DATA PROVIDED ::
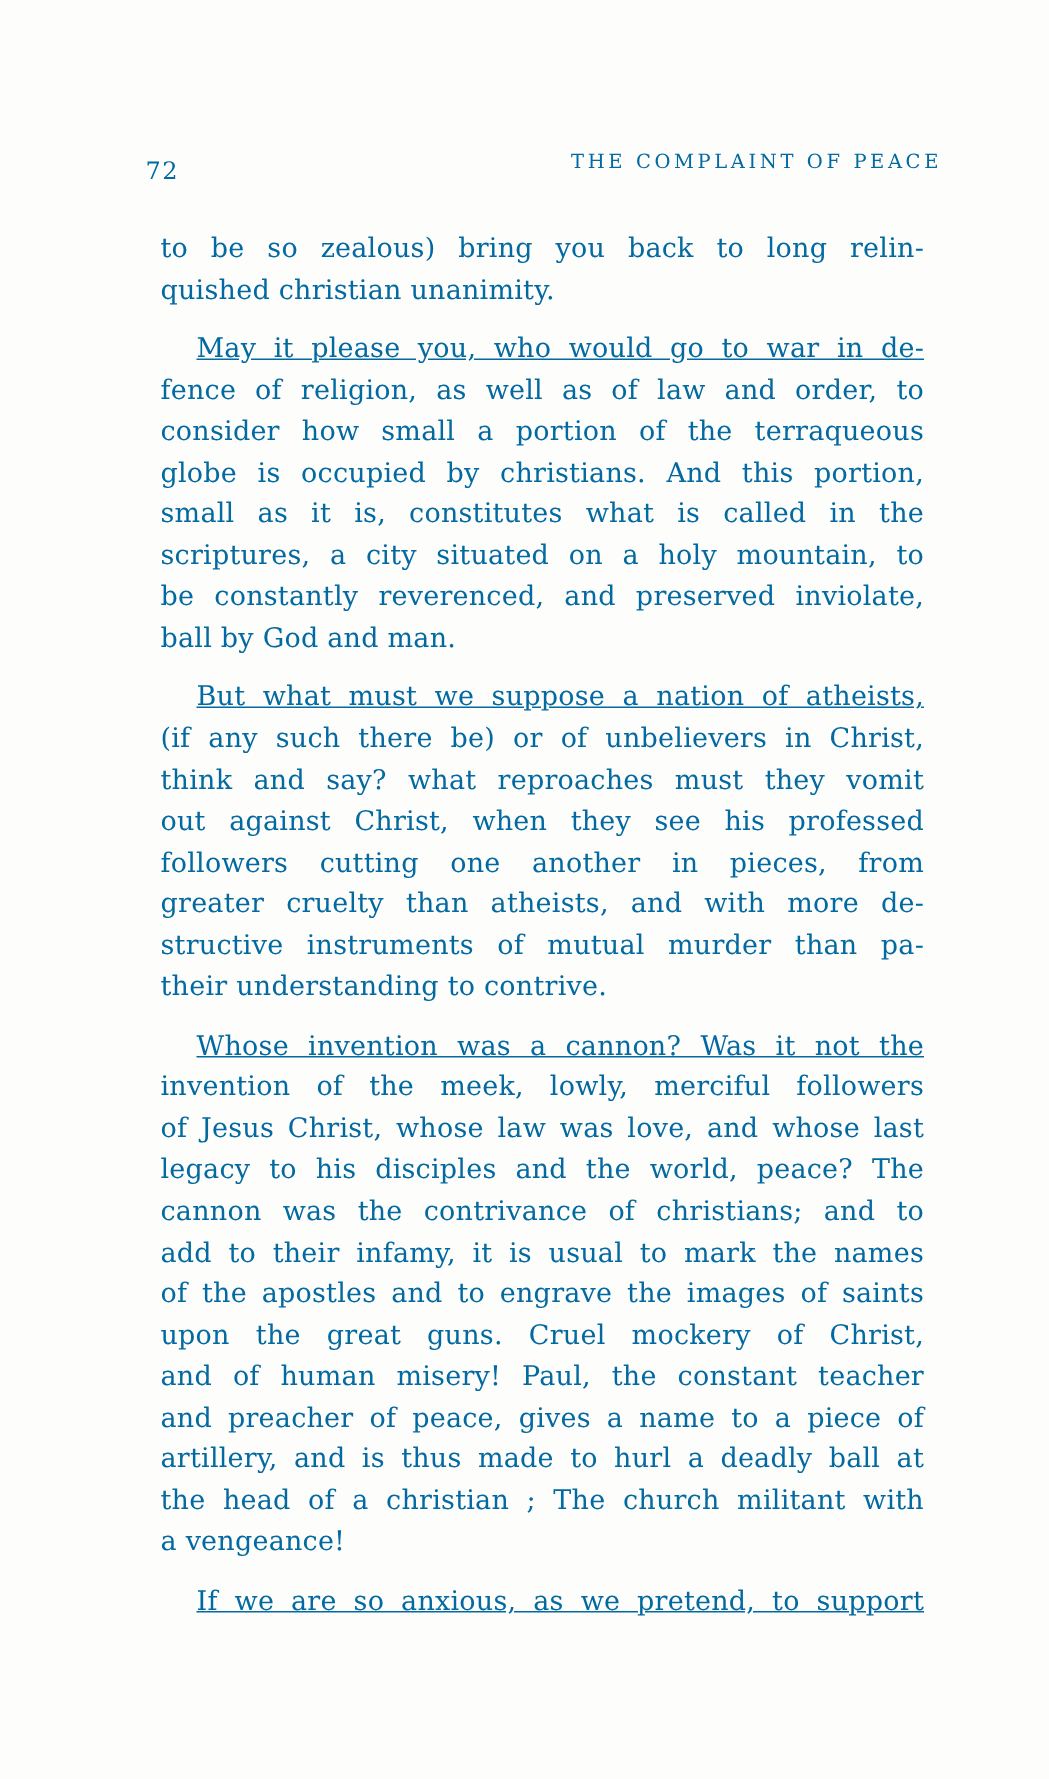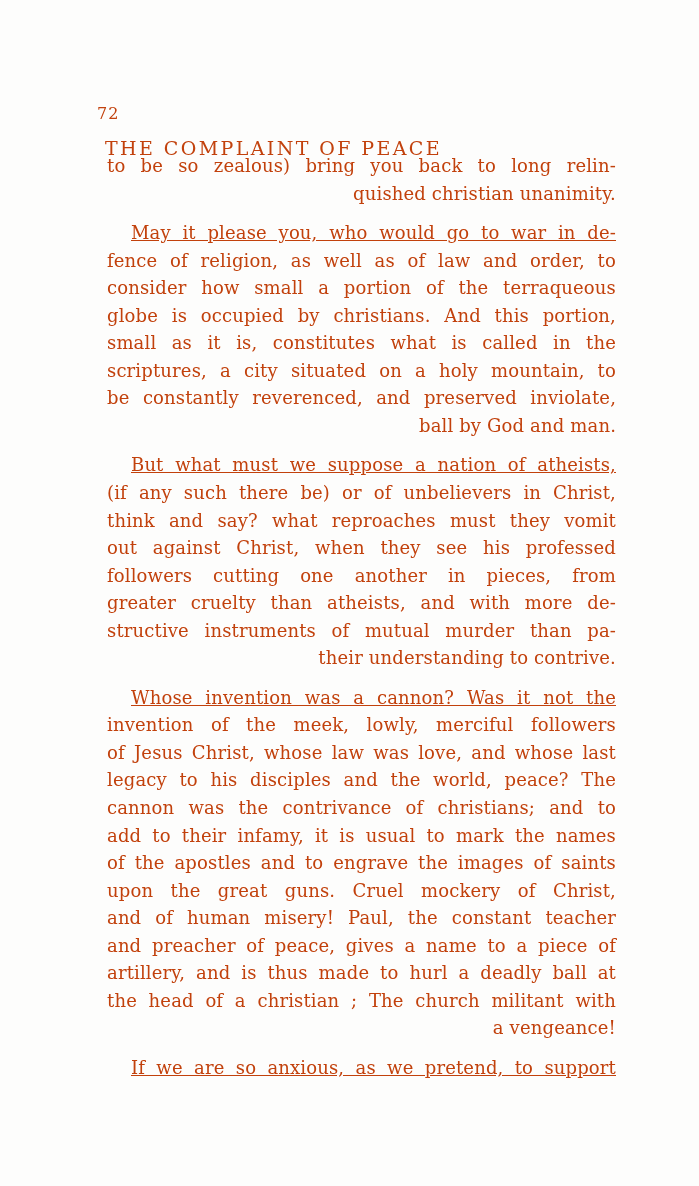--- a/index.html
+++ b/index.html
@@ -18,7 +18,7 @@
     height: 1186px;
     background: #fdfdfc;
     overflow: hidden;
-    color: #c2410c;
+    color: #0369a1;
   }
   .running-header {
     position: absolute;

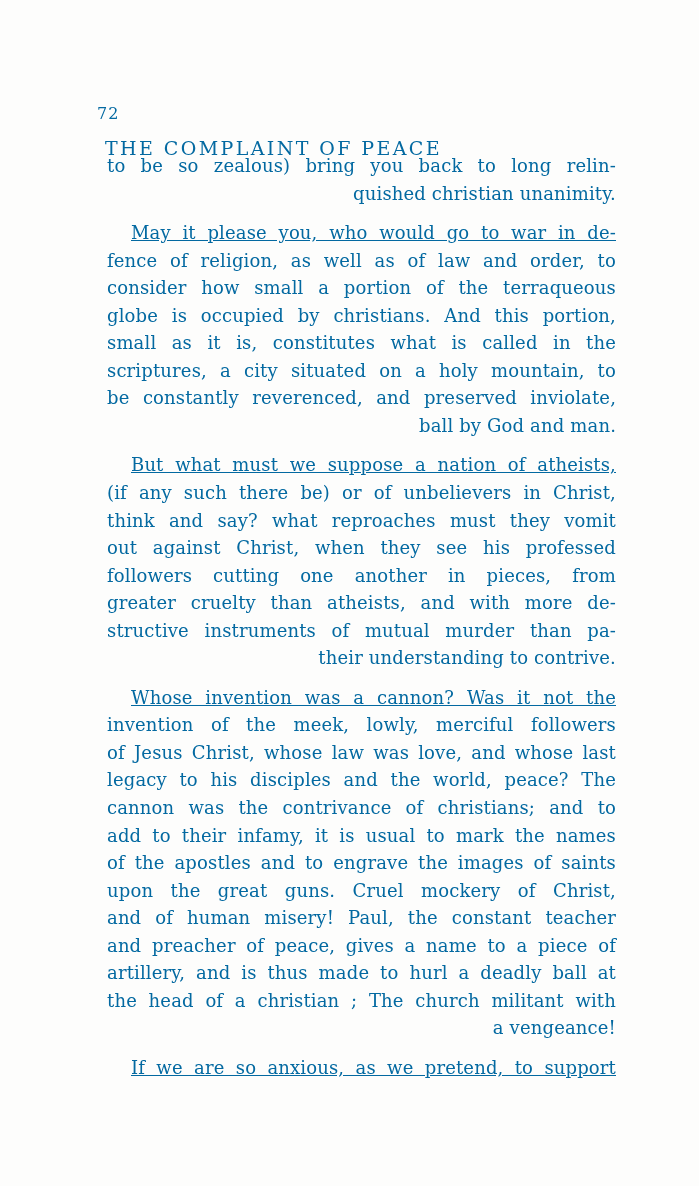--- a/index.html
+++ b/index.html
@@ -35,12 +35,11 @@
     letter-spacing: 1px;
   }
   .running-title {
-    text-align: left;
-    font-size: 19px;
+    text-align: right;
+    font-size: 13px;
     letter-spacing: 2.4px;
     padding-left: 10px;
     white-space: nowrap;
-    margin-top: 36px;
   }
   .text-block {
     position: absolute;

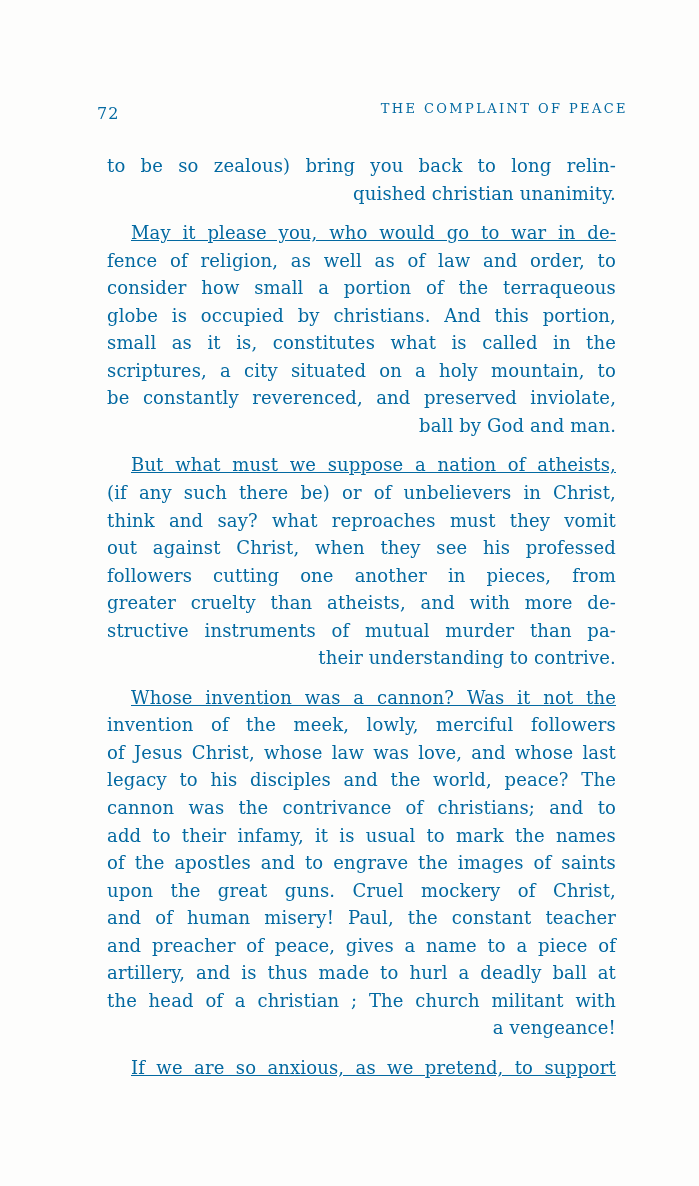--- a/index.html
+++ b/index.html
@@ -54,7 +54,7 @@
     margin: 12px;
   }
   .line {
-    text-align: right;
+    text-align: left;
     white-space: normal;
   }
   .line.justified {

EXERCISE INSTRUCTIONS ::
Out of the preceding entries, pull every line containing the string "text".

REPLY TO THE EXERCISE ::
-    text-align: left;
+    text-align: right;
   .text-block {
-    text-align: right;
+    text-align: left;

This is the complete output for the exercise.